- [Work item]: Should an entry contain an image, omit it and repeat the rest exactly.

═══ Material for the task ═══

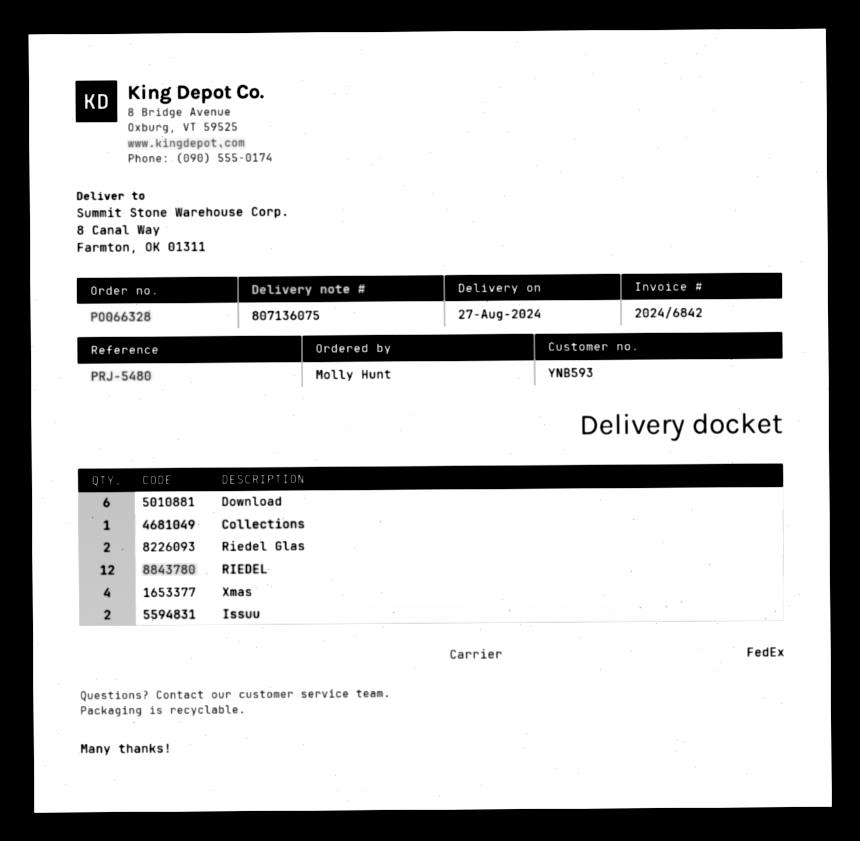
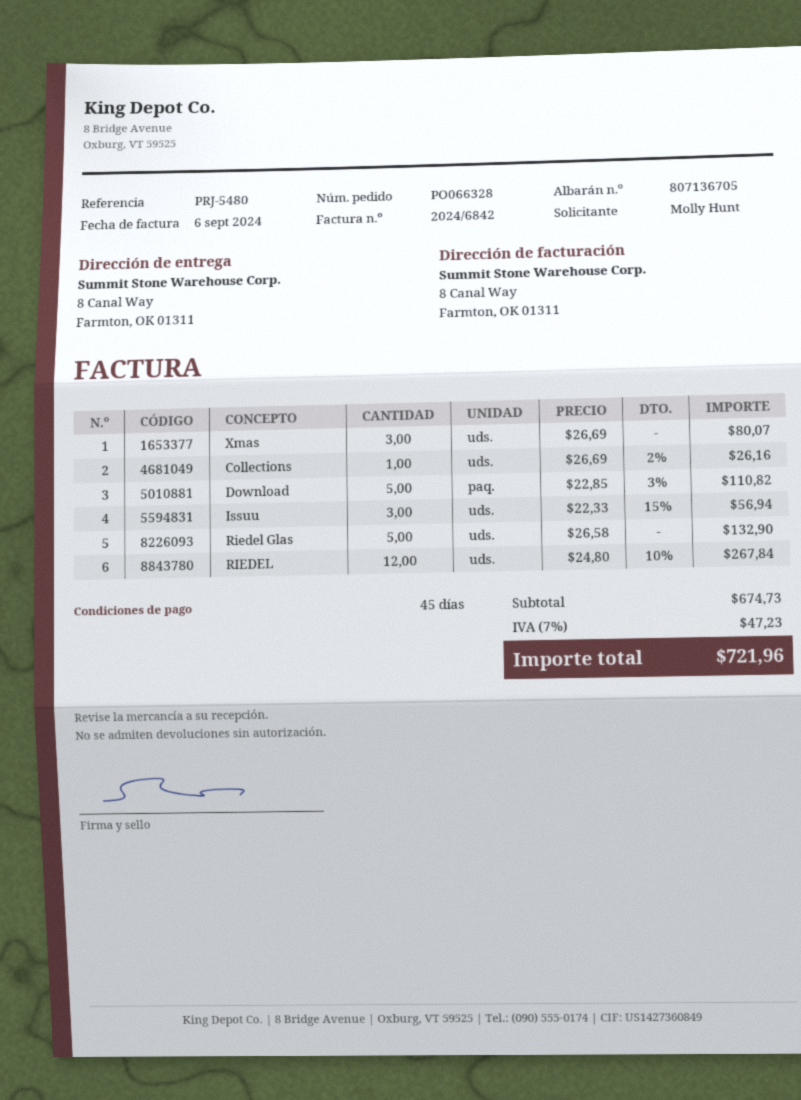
delivery note number: 807136075 -> 807136705
Download: 6 -> 5
Riedel Glas: 2 -> 5
Xmas: 4 -> 3
Issuu: 2 -> 3

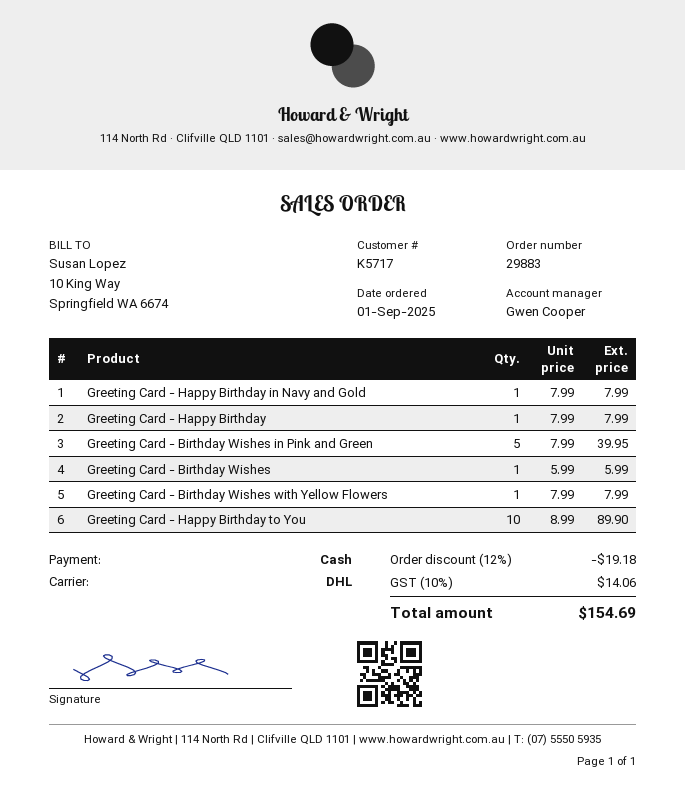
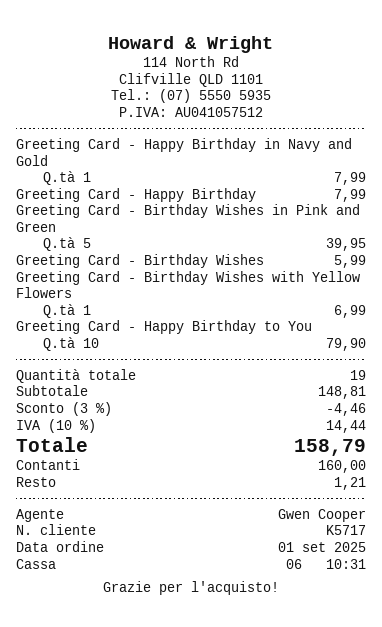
Greeting Card - Birthday Wishes with Yellow Flowers: 1 for 7.99 -> 1 for 6.99
Greeting Card - Happy Birthday to You: 10 for 89.90 -> 10 for 79.90
discount: 12% = 19.18 -> 3% = 4.46
tax: 10% = 14.06 -> 10% = 14.44
total: 154.69 -> 158.79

═══

- [Completed task]:
delivery note number: 807136075 -> 807136705
Download: 6 -> 5
Riedel Glas: 2 -> 5
Xmas: 4 -> 3
Issuu: 2 -> 3

Greeting Card - Birthday Wishes with Yellow Flowers: 1 for 7.99 -> 1 for 6.99
Greeting Card - Happy Birthday to You: 10 for 89.90 -> 10 for 79.90
discount: 12% = 19.18 -> 3% = 4.46
tax: 10% = 14.06 -> 10% = 14.44
total: 154.69 -> 158.79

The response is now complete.